There has long been what Martinez calls a substantial “swing element” to the Hispanic electorate, meaning people who split their ballots between Republicans and Democrats. And it’s a fast-growing slice of the electorate — an estimated quarter of this year’s Latino voters will be newly registered. These segments of the Hispanic population have always been susceptible to persuasion and change.

But Martinez agrees that some factors are changing the playing field in a way that could be beneficial to Republicans — as long as they take advantage of the opportunity.

For instance, UnidosUS’ latest poll shows that four of the top five issues Latinos listed as the most important in this election have to do with the economy, including inflation, housing and the job market.

“Democrats for some time rested on their laurels with these voters,” Martinez said. But now, “Republicans have positioned themselves successfully in the eyes of many voters as being stronger on the economy, and they will benefit from that unless Democrats figure out something to do about it.”

Analysts tend to agree that this is largely a question of outreach and messaging, meaning both parties have an opportunity to make substantial gains with large portions of this increasingly competitive electorate.

“This is a really important place where parties are going to have to decide if they’re going to invest their resources,” said Gaitan, of the LIBRE Initiative. “It’s going to come down to the party that not only shows up — because showing up is a key part — but also the party that makes a policy argument to why they should be elected.”

The trend on the ground

In Las Vegas, Trump’s 2020 gains among Latinos are visible in the metro area’s predominantly Mexican American neighborhoods. The state’s five most Latino voting precincts are all in North and East Las Vegas, some of them as much as 87% Hispanic. Trump made gains between 2016 and 2020 in each one, with Trump’s biggest improvement stretching as high as 16 percentage points, according to an NBC News analysis of redistricting and voting data.

One of those precincts includes Broadacres flea market. Erika Castro, organizing director for the Progressive Leadership Alliance of Nevada, grew up a few blocks away, and her family used to shop at the flea market for things like clothes and home decorations.
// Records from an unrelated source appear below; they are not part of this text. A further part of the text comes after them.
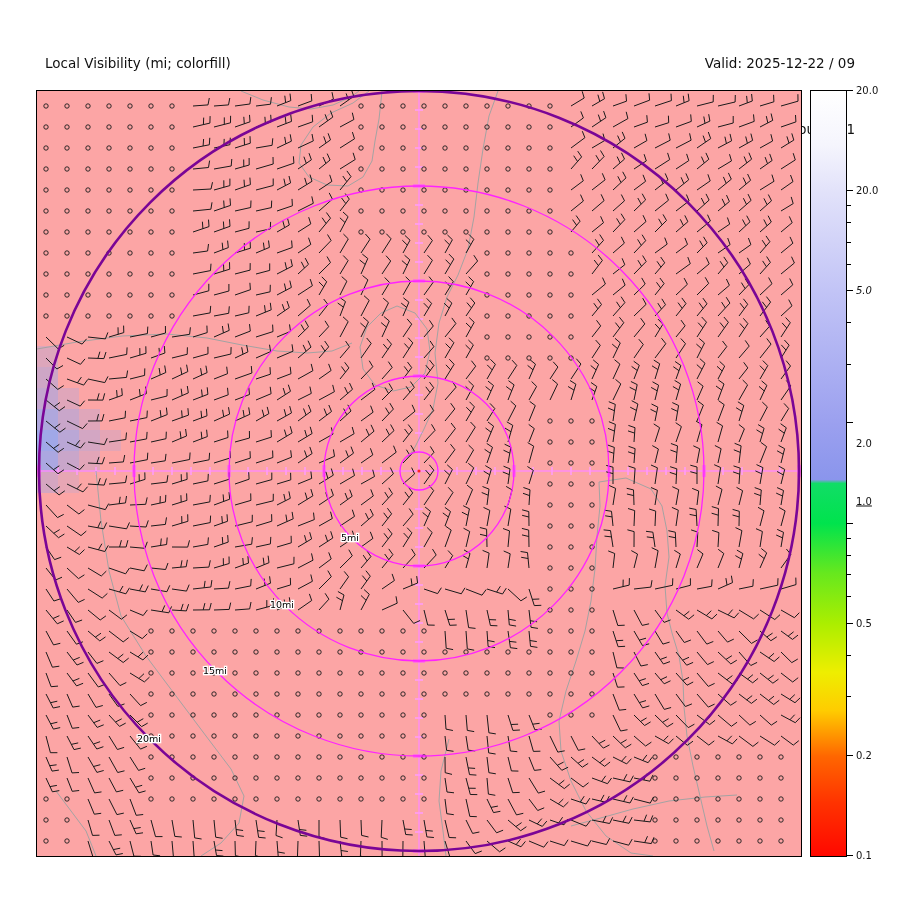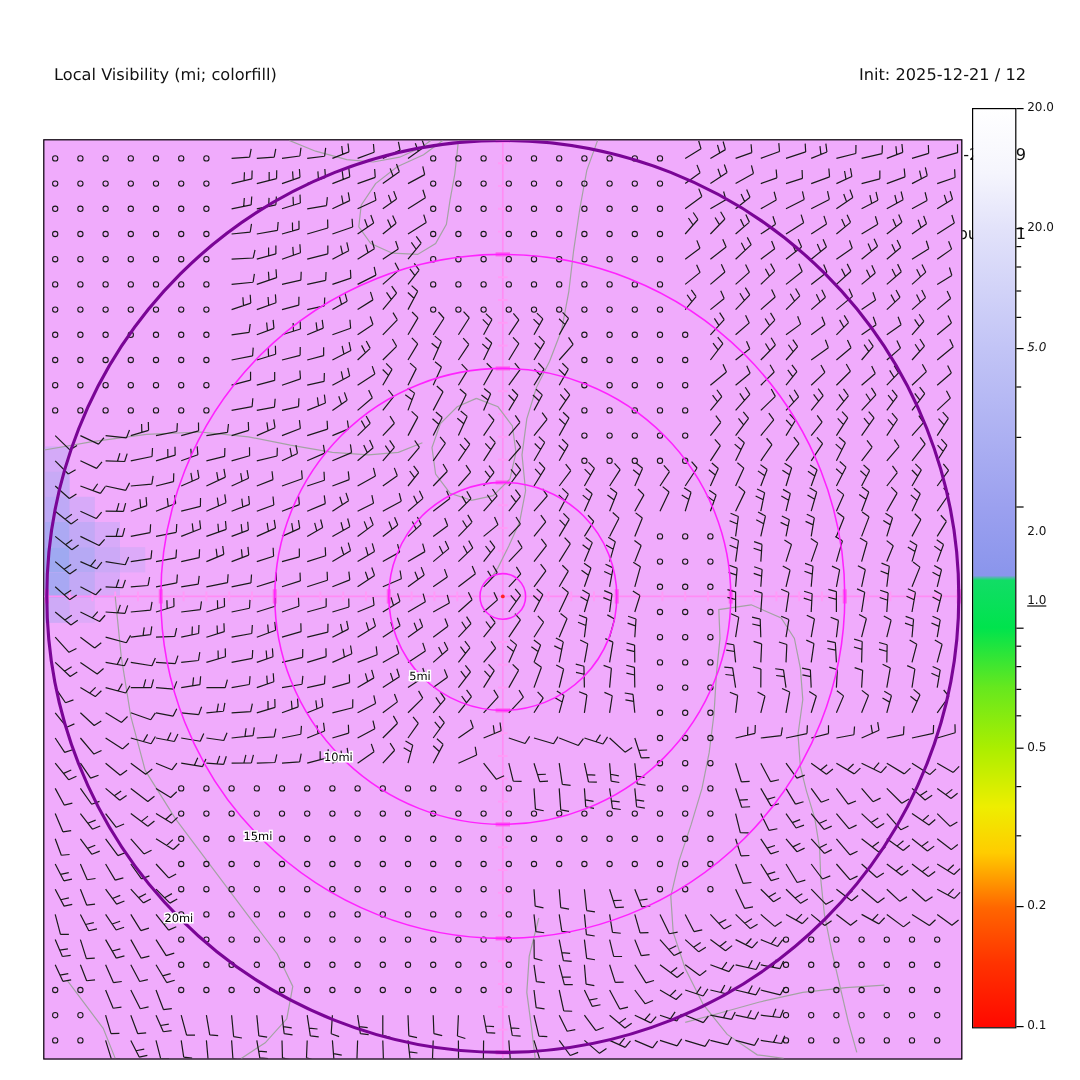--- a/index.html
+++ b/index.html
@@ -1,36 +1,35 @@
 <!DOCTYPE html>
 <html><head>
 <meta charset="utf-8">
 <style>
   html,body{margin:0;padding:0;background:#ffffff;}
   #page{position:relative;width:900px;height:900px;background:#ffffff;
         font-family:"DejaVu Sans","Liberation Sans",sans-serif;color:#111;}
   .hdr-left{position:absolute;left:45px;top:8px;font-size:13.5px;line-height:22px;white-space:pre;}
   .hdr-right{position:absolute;right:45px;top:8px;font-size:13.5px;line-height:22px;text-align:right;white-space:pre;}
-  #plot{position:absolute;left:36px;top:90px;width:764px;height:765px;border:1px solid #000;background:#f0abfc;margin-top:26px;}
+  #plot{position:absolute;left:36px;top:90px;width:764px;height:765px;border:1px solid #000;background:#fca5a5;}
   #plot svg{display:block;overflow:hidden;}
   #cbar{position:absolute;left:810px;top:90px;width:35px;height:765px;border:1px solid #000;}
   #cbar-ticks{position:absolute;left:847px;top:90px;width:53px;height:767px;}
   .cb-tick{position:absolute;height:1px;background:#000;left:0;}
   .cb-lab{position:absolute;left:9px;font-size:10px;transform:translateY(-50%);white-space:nowrap;}
 </style>
 </head>
 <body>
 <div id="page">
 
   <div class="hdr-left">
     <div>Local Visibility (mi; colorfill)</div>
     <div>Lowest model level winds (barbs; kts)</div>
   </div>
   <div class="hdr-right">
-    <div>Init: 2025-12-21 / 12</div>
     <div>Valid: 2025-12-22 / 09</div>
     <div>Forecast hour: 021</div>
   </div>
 
   <div id="plot">
       <svg width="764" height="765" viewBox="0 0 764 765">
         <rect x="0" y="255" width="21" height="21" fill="#96a8f0" opacity="0.3"></rect>
         <rect x="0" y="276" width="21" height="21" fill="#96a8f0" opacity="0.45"></rect>
         <rect x="0" y="297" width="21" height="21" fill="#96a8f0" opacity="0.55"></rect>
         <rect x="21" y="297" width="21" height="21" fill="#96a8f0" opacity="0.28"></rect>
Castro can’t vote: Her parents brought her to the U.S. from Mexico without papers when she was child, and she remains undocumented. But her job involves getting the U.S. citizens in her community to vote for progressive candidates and causes. When it comes to Biden and the national Democratic Party, she said that job is getting more difficult.

“Democrats really need to make sure they have a strong vision in the way they’re going to actually deliver for these communities, because people are struggling,” Castro said.

The chief concerns she hears as an organizer involve the cost of living, especially housing. As rent goes up for the people she talks to, sometimes by several hundred dollars with every lease renewal, wages stay more or less the same.

Moreover, Democrats have not delivered on decades’ worth of promises about immigration reform — an important failure in a community where U.S. citizens live side by side with undocumented people, often in the same household.

“For a lot of Latinos, they haven’t seen Democrats deliver on immigration; they’ve actually seen things get a lot worse,” Castro said. “That, coupled with people not being able to feed their families or keep a roof over their heads — that makes them a little bit disheartened.”

One thing everyone agrees on: Biden and the Democrats cannot take Latino voters for granted.

Even loyal Democrats think so. Alex Yuman, another naturalized Mexican immigrant with a shop at the flea market, said he’s voted Democratic as long as he’s been a citizen and plans to vote for Biden in November. But the lack of progress on immigration and economic support for his community has drained the enthusiasm from his vote.

“They want something from us, they want our vote,” he said. “But they don’t want to give us anything.”